Vancouver had four expeditions in June, and two are listed. I think Surrey is short for July as well. -Robyn 13:33, 22 July 2009 (UTC)

Hi Robyn. I just took a look at this. Expeditions 2009-06-06 and 2009-06-09 are missing the Coordinates not reached tag. Both expeditions have the coordinates not reached:[reason], but are missing the parent tag. If you add the parent tag, both expeditions will show up on both my page and Dawidi's page. If you would like, I could add them for you. Nathan --72.243.74.114 14:53, 30 July 2009 (UTC)

"Changes" column

What does this mean? They the graticule has moved up/down the list? That it was more/less active than before? -- Jevanyn 17:20, 4 August 2009 (UTC)

It is an experiment to see how long a Graticule has been at a rank. I wanted to put numbers of how long it was at a given rank but it ran out of space on the table. I settled for the moment that "+" meant that it was moving up in rank and "-" that it was moving down in rank. "*" means that it has stood still for some time and that another graticule hasn't overtaken it.
But that still doesn't give an idea of how long it has sustained the given rank. Even worse is that for the all expeditions table, it is kind of backwards since I read the Retro Hashes last, meaning that if you had done a retro hash at any given date, you would be moved up the list higher than a graticule that only did coordinates reached. That doesn't make sense to me but since the two tables are created from the same code, if the Coordinates reached table has it, so will the total expeditions table.
I wanted something to enable a little competition for a Graticule to have that reason to get out and do that one last geohash and to get ahead and possibly over take a graticule ranked above them or even take on Atlanta....
For the last 26 years, I've sat cramped up in an office sitting behind a computer never having time to go anywhere. I've seen and been to more places in the last year than I had seen and been to in my entire life prior. Geohashing is fun. I can't wait till other people see it as fun and stop complaining.
It is still a work in progress as I haven't settled on what I like yet and have even considered removing the "Changes" column. --NWoodruff 17:18, 10 August 2009 (UTC)

Retro hashes?

Weird circumstances: I told my dad about a geohash close to him on Thursday. He went today (Monday). It's a retro-hash. Does it count as an expedition for the purposes of "active graticules"? Does it count as a geohash attempt this month? I realize this could open up a can of worms, e.g., waiting for all of the geohashes until the last weekend of the month, then hitting all the reachable ones in a row. -- Jevanyn 22:53, 7 June 2010 (UTC)
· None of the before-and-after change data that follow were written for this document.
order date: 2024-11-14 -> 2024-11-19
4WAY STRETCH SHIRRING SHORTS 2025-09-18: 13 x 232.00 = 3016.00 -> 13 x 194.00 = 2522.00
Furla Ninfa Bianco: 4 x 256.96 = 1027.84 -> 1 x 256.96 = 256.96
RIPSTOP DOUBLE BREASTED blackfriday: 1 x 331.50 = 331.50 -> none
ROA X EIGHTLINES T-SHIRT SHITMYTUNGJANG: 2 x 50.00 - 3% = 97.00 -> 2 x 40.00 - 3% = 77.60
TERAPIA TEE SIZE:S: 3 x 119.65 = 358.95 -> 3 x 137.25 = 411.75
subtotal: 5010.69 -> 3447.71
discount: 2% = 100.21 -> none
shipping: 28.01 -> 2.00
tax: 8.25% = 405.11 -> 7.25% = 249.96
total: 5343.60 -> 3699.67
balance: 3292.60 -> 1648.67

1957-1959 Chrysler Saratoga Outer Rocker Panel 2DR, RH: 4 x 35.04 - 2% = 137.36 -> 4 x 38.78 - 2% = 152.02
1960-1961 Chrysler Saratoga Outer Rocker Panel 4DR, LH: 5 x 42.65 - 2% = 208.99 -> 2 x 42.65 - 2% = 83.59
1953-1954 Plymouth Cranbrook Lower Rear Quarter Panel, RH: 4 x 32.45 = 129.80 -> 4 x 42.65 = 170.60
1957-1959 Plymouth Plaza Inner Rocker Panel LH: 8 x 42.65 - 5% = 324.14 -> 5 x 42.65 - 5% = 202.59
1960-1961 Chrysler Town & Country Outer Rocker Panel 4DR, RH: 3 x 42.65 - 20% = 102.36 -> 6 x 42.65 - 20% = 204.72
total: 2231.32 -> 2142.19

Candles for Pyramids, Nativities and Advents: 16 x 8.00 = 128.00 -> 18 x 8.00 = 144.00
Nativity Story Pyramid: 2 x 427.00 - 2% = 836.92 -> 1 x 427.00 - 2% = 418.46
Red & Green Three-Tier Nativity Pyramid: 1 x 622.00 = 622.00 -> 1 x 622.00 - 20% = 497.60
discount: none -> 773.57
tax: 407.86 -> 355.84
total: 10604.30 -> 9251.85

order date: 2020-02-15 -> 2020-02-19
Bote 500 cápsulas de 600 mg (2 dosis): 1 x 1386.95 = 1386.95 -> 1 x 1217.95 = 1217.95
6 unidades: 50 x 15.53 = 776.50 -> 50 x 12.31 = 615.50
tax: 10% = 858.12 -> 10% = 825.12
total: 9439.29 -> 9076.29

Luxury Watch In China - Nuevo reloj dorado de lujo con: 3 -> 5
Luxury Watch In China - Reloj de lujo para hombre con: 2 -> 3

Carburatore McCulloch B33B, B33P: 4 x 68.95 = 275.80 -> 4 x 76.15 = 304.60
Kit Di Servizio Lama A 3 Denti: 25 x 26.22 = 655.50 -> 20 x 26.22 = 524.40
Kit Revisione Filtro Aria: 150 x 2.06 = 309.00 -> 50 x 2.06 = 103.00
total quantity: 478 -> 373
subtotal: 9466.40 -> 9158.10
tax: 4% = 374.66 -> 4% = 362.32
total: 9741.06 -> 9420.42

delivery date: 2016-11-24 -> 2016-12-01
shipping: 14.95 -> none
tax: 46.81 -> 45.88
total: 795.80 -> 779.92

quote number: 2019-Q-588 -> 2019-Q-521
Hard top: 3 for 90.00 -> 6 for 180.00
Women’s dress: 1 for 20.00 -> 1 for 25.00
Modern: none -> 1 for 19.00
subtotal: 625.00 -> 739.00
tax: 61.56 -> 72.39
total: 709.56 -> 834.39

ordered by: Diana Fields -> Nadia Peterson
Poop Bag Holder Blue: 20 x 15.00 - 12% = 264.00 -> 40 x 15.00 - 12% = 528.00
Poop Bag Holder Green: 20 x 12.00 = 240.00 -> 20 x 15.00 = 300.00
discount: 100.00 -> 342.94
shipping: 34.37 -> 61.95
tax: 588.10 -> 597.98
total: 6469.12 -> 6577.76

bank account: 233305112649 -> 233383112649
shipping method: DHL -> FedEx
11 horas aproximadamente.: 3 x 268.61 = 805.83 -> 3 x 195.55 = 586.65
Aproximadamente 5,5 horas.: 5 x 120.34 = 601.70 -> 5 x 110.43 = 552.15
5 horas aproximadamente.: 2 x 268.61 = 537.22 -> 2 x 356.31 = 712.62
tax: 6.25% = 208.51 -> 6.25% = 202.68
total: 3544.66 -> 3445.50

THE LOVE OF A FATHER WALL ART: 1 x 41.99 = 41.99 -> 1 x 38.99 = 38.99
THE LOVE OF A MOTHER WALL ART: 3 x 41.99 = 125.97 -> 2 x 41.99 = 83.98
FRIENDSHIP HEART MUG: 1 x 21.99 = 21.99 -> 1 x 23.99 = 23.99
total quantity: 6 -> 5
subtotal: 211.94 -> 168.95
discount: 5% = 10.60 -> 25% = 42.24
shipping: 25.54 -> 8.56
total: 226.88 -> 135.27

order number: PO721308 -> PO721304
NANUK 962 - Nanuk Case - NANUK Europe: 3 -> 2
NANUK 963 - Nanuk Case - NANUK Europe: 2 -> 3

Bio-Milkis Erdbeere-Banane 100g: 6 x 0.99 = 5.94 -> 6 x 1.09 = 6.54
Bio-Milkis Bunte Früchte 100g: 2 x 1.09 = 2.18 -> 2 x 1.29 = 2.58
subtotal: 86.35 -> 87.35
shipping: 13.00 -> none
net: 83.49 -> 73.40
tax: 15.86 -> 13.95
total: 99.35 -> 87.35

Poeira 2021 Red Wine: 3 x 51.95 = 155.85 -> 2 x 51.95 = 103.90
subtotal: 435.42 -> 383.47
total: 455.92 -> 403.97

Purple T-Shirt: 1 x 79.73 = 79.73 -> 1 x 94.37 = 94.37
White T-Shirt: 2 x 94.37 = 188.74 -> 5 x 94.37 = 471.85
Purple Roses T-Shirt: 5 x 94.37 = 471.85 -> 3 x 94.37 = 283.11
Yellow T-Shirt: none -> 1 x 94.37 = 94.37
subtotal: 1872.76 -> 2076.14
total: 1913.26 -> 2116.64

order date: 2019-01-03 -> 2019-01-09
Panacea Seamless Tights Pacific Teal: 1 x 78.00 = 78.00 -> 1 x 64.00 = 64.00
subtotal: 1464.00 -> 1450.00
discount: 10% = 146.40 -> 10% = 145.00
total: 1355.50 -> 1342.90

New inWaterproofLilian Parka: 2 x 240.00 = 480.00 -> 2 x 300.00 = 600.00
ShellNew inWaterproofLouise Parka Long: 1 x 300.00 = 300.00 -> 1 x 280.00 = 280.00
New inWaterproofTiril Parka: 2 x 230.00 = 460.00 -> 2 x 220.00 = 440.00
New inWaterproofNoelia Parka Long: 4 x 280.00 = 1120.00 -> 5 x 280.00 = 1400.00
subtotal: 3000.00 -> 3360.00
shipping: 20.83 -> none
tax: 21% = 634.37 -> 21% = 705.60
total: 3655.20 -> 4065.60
I think a graticule gets credit for only one geohash a day. So expeditions attempted is the number of days that someone in the graticule tried to go geohashing. I'd let retro hashes or alternate destinations count. If it gets out of hand, we can adjust the rules. Jiml 00:49, 8 June 2010 (UTC)
Retro geohashes count for the given retro day that it happened. If you want to wait till the end of the month and then do all the days of the month that are reachable, that is up to you and you will get credit as retro hashes. It won't count as coordinates reached, but it will show up on the coordinates not reached table. I personally do not have a problem with you waiting till the end of the month to do retro hashing as in at least you are getting out and hashing. But the spirit of Geohashing is for you to meet other geohashers. Doing all retro hashes on your own time, you will never meet other geohashers. I will say that I don't think any graticule has won an award for having the most retro geohashes. The spirit of retro hashing I think was established to go to a retro hash point nearest a place of interest and photograph that place of interest. But, if all you want to do is get your total up on the coordinates not reached table, more power to you. --NWoodruff 12:02, 10 June 2010 (UTC)
That gives me an idea, something I'll try out or keep in mind for next spring: do the Saturday meetup at the most accessible/interesting geohash of that week. That way, if it's in a park on Tuesday (and it rains or whatever), you can at least get a group together and meet up on Saturday. This could kickstart new groups, especially if you tie it in with outdoors groups. -- Jevanyn
If you want to Retro hash and you have a place in mind, send me the Lat and Lon and I'll provide you a list of dates that are nearest that spot. --NWoodruff 15:38, 14 September 2010 (UTC)

Global hash tied for third most active

I am amused at the prospect of the (preposterous!) global hash being among the most active :-) -- Jevanyn 15:23, 14 September 2010 (UTC)

Someone had to do it. There is nothing that says that the world can't be tied for 3rd. I'm actually hoping for a second Globalhash so I can claim that I am the most active world Geohasher. --NWoodruff 15:28, 14 September 2010 (UTC)

October, Newark NJ

I did make one attempt in October in (40, -74). I didn't notice until now that it was still tagged as "planning". -- Jevanyn 15:40, 1 November 2010 (UTC)

I'll rerun the report --NWoodruff 15:52, 1 November 2010 (UTC)

1/17/2012 retrohash

I had counted this as a successful expedition, but since it was a retrohash it doesn't count as an expedition at all. I changed the expedition page so the categories have been fixed. Will the report catch the change when it re-runs tomorrow?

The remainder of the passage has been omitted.